How to prompt-engineer your LLM to generate valid A2UI JSON. Best practices for schema validation and tool calling.

The Challenge: LLMs are great at poetry, but bad at structured JSON. The Solution: Give them a grammar book (Schema) and a translator (Validation).

This guide shows you how to turn a standard “Chatbot” into a “UI Generator”.
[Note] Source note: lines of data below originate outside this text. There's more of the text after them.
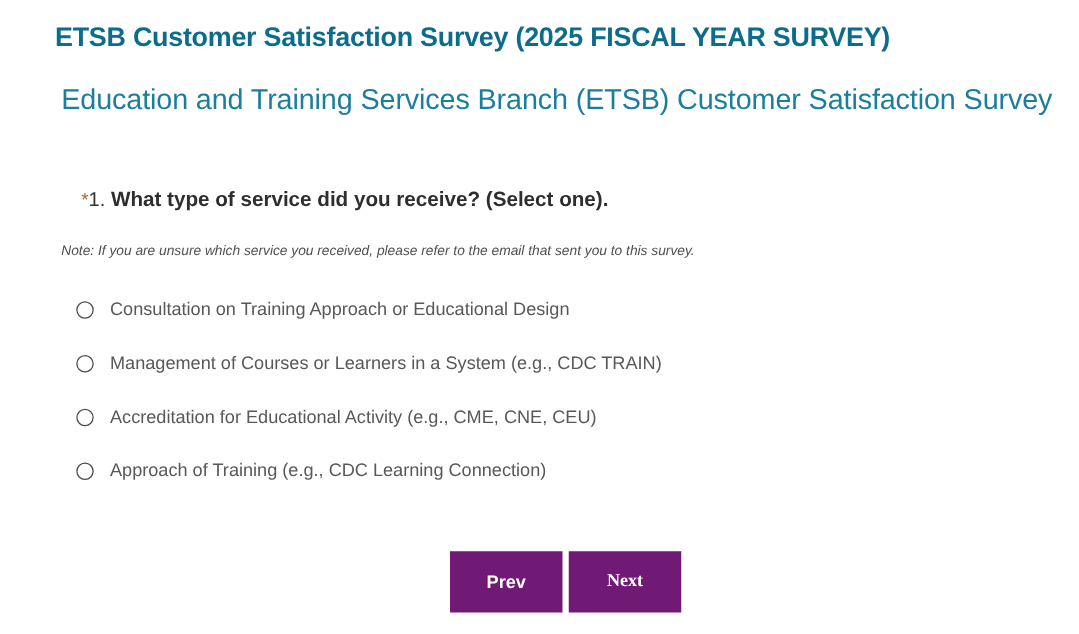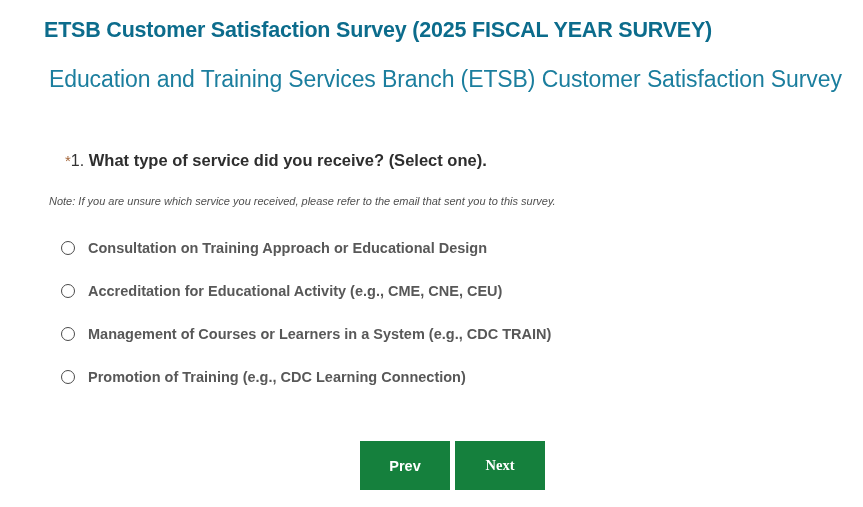--- a/index.html
+++ b/index.html
@@ -88,7 +88,6 @@
     left: 61px;
     top: 238px;
     width: 700px;
-    font-weight: bold;
   }
   .option-row {
     display: flex;

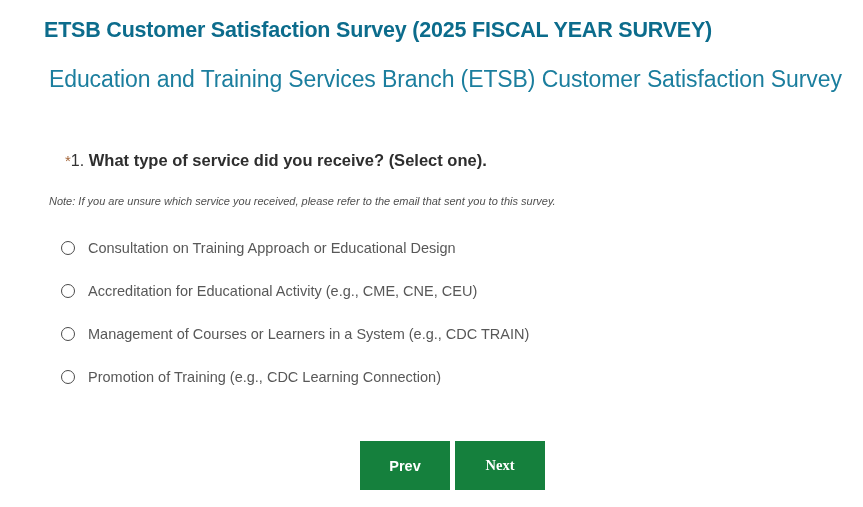--- a/index.html
+++ b/index.html
@@ -166,12 +166,12 @@
 
     <div class="option-row">
       <span class="radio-circle"></span>
-      <span class="option-label">Accreditation for Educational Activity (e.g., CME, CNE, CEU)</span>
+      <span class="option-label">Management of Courses or Learners in a System (e.g., CDC TRAIN)</span>
     </div>
 
     <div class="option-row">
       <span class="radio-circle"></span>
-      <span class="option-label">Management of Courses or Learners in a System (e.g., CDC TRAIN)</span>
+      <span class="option-label">Accreditation for Educational Activity (e.g., CME, CNE, CEU)</span>
     </div>
 
     <div class="option-row">

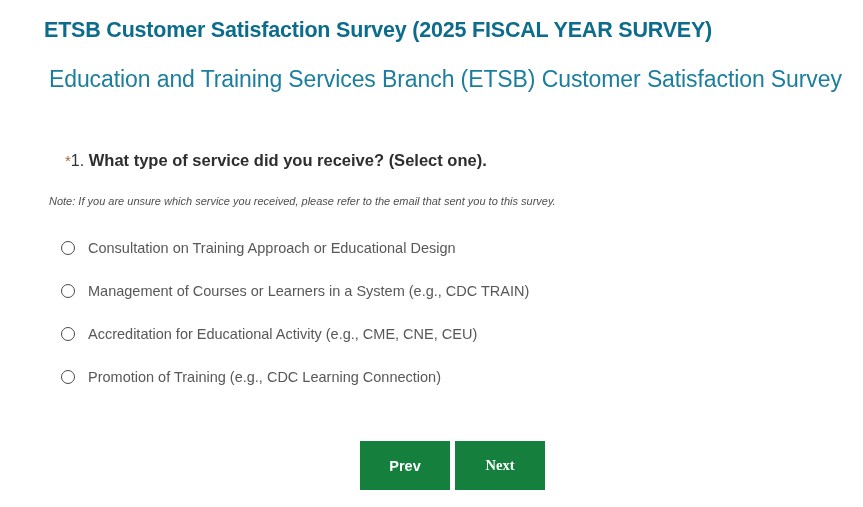--- a/index.html
+++ b/index.html
@@ -176,7 +176,7 @@
 
     <div class="option-row">
       <span class="radio-circle"></span>
-      <span class="option-label">Promotion of Training (e.g., CDC Learning Connection)</span>
+      <span class="option-label">Approach of Training (e.g., CDC Learning Connection)</span>
     </div>
 
   </div>

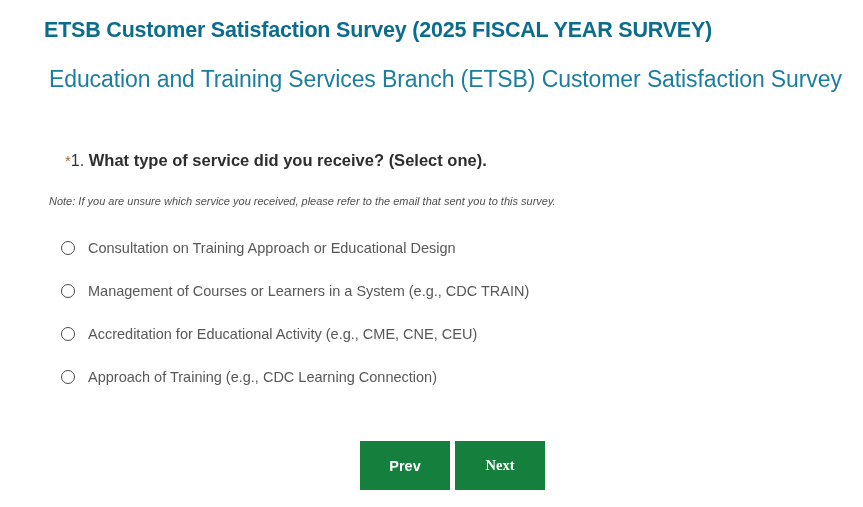--- a/index.html
+++ b/index.html
@@ -123,7 +123,7 @@
   .nav-button {
     width: 90px;
     height: 49px;
-    background: #15803d;
+    background: #701a75;
     color: #ffffff;
     font-size: 14.5px;
     font-weight: bold;

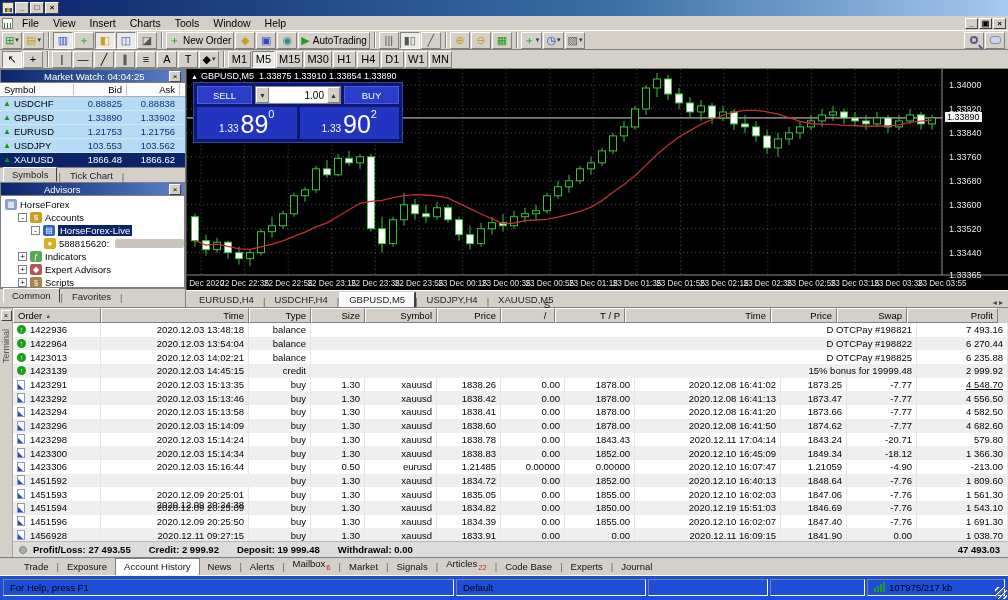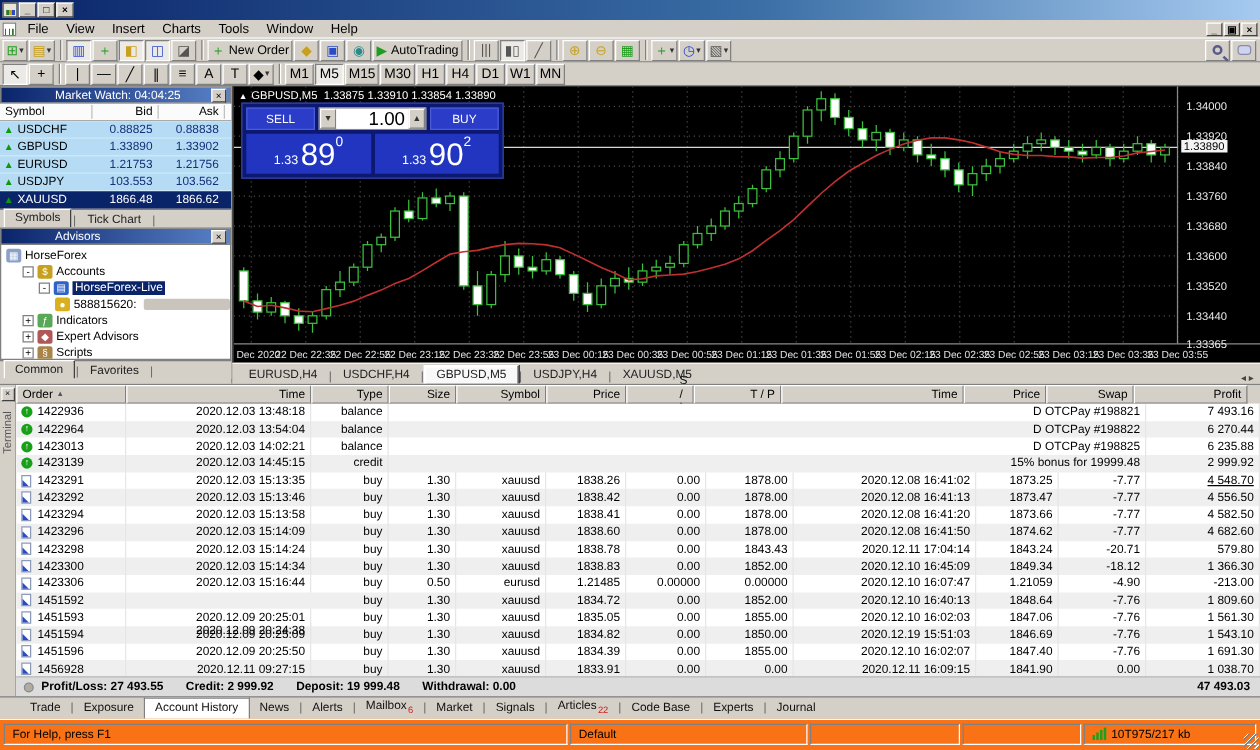--- a/index.html
+++ b/index.html
@@ -80,7 +80,7 @@
   .oc-btn { flex:none; width:55px; background:#2a3cc8; color:#fff; border:1px solid #4a5cd8; font-size:9.5px; display:flex; align-items:center; justify-content:center; font-family:"Liberation Sans",sans-serif; }
   .oc-vol { flex:1; display:flex; background:#fff; border:1px solid #888; }
   .oc-spin { width:13px; background:#d4d0c8; color:#333; font-size:7px; display:flex; align-items:center; justify-content:center; border:1px solid; border-color:#fff #808080 #808080 #fff; }
-  .oc-vol input { flex:1; border:none; outline:none; text-align:right; font-size:15px; padding-right:3px; width:40px; font-family:"Liberation Sans",sans-serif; }
+  .oc-vol input { flex:1; border:none; outline:none; text-align:right; font-size:10px; padding-right:3px; width:40px; font-family:"Liberation Sans",sans-serif; }
   .oc-row2 { display:flex; gap:3px; margin-top:3px; }
   .oc-price { width:100px; height:32px; background:#2135c0; color:#fff; display:flex; align-items:flex-end; justify-content:center; padding-bottom:2px; }
   .oc-price .pp { font-size:10px; margin-right:2px; margin-bottom:3px; }

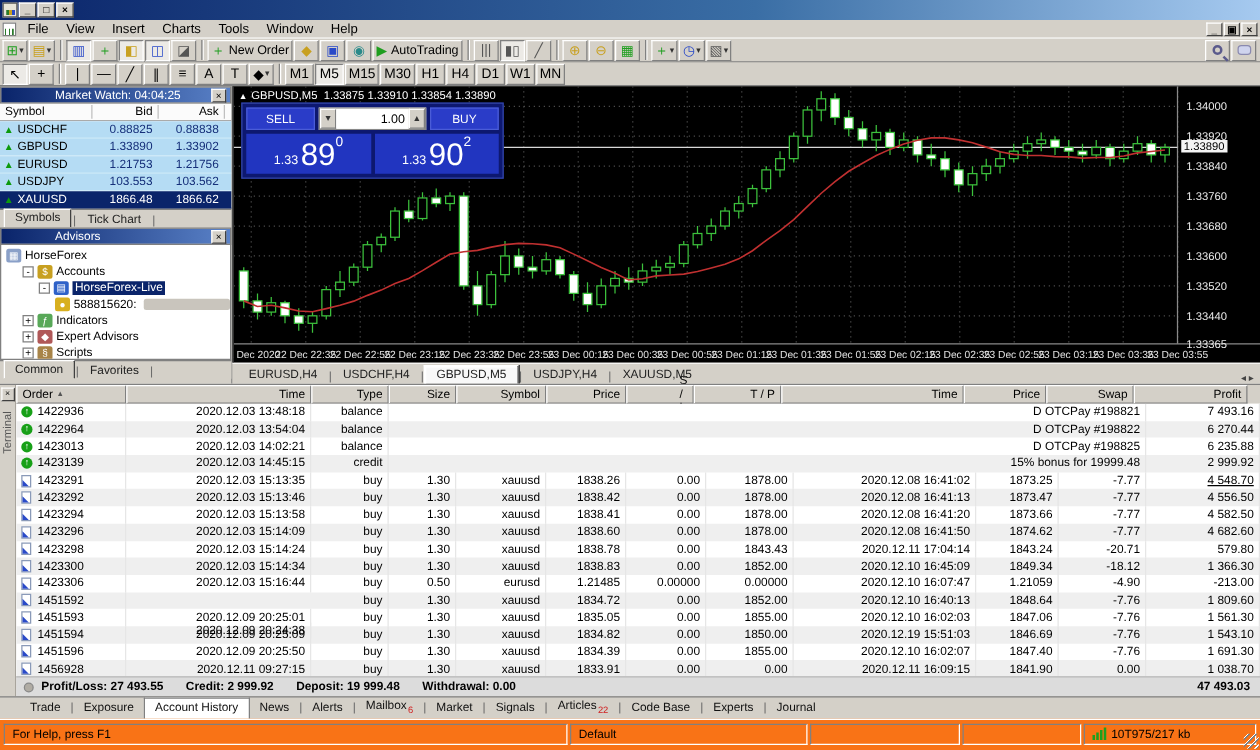--- a/index.html
+++ b/index.html
@@ -121,7 +121,7 @@
   .btab.active { background:#fff; border:1px solid #808080; border-bottom:none; }
   .btab .badge { color:#d02020; font-size:7.5px; vertical-align:sub; margin-left:1px; }
   .btab-sep { color:#666; align-self:center; padding-bottom:1px; }
-  .statusbar { height:25px; background:#f97316; border-top:1px solid #fff; display:flex; align-items:center; padding:2px 3px 4px; gap:2px; position:relative; }
+  .statusbar { height:25px; background:#1d4ed8; border-top:1px solid #fff; display:flex; align-items:center; padding:2px 3px 4px; gap:2px; position:relative; }
   .ssec { height:17px; border:1px solid; border-color:#808080 #fff #fff #808080; display:flex; align-items:center; padding:0 6px; font-size:9.5px; white-space:nowrap; }
   .ssec.grow { flex:1; }
   .sigbars { display:inline-flex; align-items:flex-end; gap:1px; margin-right:4px; }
1. The “System Prompt” Strategy

The most reliable way to get A2UI output is to inject the instructions directly into the System Prompt.

The Anatomy of a UI Prompt

You need to tell the LLM three things:

  1. Identity: “You are a helpful assistant…”
  2. Capability: “You can render UI components using the a2ui tool…”
  3. Grammar: “Here is the exact JSON structure you must follow…“
SYSTEM_PROMPT = """
You are a travel assistant.
If the user asks for flights, DO NOT send a text list.
Instead, generate a JSON object using the 'flight-list' schema:

{
  "type": "flight-list",
  "data": { "flights": [...] }
}
"""

2. Tool Use vs. Generation

There are two ways to generate UI:

Define a render_ui tool. The LLM calls the function, and your backend handles the JSON construction.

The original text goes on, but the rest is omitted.